Buffered Streaming Graph Partitioning

Partitioning graphs into blocks of roughly equal size is a widely used tool when processing large graphs. Currently there is a gap in the space of available partitioning algorithms. On the one hand, there are streaming algorithms that have been adopted to partition massive graph data on small machines. In the streaming model, vertices arrive one at a time including their neighborhood and then have to be assigned directly to a block. These algorithms can partition huge graphs quickly with little memory, but they produce partitions with low quality. On the other hand, there are offline (shared-memory) multilevel algorithms that produce partitions with high quality but also need a machine with enough memory to partition a network. In this work, we make a first step to close this gap by presenting an algorithm that computes high-quality partitions of huge graphs using a single machine with little memory. First, we extend the streaming model to a more reasonable approach in practice: the buffered streaming model. In this model, a PE can store a batch of nodes (including their neighborhood) before making assignment decisions. When our algorithm receives a batch of nodes, we build a model graph that represents the nodes of the batch and the already present partition structure. This model enables us to apply multilevel algorithms and in turn compute high-quality solutions of huge graphs on cheap machines.
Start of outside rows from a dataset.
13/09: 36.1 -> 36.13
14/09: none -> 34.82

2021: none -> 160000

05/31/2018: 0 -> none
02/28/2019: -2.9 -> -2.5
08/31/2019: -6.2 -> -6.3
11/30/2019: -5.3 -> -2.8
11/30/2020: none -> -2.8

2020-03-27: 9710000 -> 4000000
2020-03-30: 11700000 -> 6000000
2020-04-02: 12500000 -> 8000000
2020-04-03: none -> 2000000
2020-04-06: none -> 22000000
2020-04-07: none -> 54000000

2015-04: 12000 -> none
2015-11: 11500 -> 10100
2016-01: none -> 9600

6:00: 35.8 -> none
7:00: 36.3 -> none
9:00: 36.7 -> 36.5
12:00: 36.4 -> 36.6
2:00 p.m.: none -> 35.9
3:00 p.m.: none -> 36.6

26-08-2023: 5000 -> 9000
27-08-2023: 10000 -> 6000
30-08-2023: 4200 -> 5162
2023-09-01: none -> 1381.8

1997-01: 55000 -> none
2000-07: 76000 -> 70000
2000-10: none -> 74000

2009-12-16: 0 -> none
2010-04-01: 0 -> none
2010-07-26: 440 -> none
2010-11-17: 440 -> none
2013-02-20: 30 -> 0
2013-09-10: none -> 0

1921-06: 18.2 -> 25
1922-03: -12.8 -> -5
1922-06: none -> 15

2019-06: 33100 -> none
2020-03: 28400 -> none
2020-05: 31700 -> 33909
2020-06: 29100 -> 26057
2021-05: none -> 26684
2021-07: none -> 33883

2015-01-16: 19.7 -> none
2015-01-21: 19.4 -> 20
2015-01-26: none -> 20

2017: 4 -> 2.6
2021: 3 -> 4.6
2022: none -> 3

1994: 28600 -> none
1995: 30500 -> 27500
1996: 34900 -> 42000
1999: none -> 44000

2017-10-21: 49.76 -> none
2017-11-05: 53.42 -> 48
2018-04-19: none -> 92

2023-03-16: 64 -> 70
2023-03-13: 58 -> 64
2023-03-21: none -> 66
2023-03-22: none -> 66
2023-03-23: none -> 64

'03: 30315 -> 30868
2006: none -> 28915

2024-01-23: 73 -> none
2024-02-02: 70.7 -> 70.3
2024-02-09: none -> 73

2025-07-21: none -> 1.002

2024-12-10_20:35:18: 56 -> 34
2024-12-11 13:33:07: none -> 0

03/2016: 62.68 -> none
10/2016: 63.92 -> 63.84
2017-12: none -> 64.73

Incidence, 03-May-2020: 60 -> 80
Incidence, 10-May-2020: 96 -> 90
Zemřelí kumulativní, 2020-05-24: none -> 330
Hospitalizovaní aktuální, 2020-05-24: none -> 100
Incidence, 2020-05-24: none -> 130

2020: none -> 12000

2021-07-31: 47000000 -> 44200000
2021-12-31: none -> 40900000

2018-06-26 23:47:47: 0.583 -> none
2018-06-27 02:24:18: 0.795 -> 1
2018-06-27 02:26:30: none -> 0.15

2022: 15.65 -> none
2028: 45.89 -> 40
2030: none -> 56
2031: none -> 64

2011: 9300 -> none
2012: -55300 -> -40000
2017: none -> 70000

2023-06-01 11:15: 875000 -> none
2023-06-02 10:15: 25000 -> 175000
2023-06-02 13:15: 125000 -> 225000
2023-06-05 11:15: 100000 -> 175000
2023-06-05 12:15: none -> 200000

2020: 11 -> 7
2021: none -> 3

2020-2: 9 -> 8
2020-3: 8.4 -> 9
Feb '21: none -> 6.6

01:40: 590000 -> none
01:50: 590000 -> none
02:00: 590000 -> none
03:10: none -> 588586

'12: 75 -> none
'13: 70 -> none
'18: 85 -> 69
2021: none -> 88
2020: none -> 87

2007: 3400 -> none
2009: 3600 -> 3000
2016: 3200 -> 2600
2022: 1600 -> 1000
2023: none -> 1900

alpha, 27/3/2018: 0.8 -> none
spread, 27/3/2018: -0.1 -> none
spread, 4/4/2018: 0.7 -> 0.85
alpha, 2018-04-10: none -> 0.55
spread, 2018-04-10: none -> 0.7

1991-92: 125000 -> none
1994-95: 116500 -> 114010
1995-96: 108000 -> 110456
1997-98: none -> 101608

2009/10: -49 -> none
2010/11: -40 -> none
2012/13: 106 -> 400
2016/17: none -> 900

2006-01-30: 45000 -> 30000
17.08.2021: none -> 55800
To partition the model, we develop a multilevel algorithm that optimizes an objective function that has previously shown to be effective for the streaming setting. Surprisingly, this also removes the dependency on the number of blocks from the running time. Overall, our algorithm computes on average 55% better solutions than Fennel using a very small batch size. In addition, our algorithm is significantly faster than one of the main one-pass partitioning algorithms for larger amounts of blocks.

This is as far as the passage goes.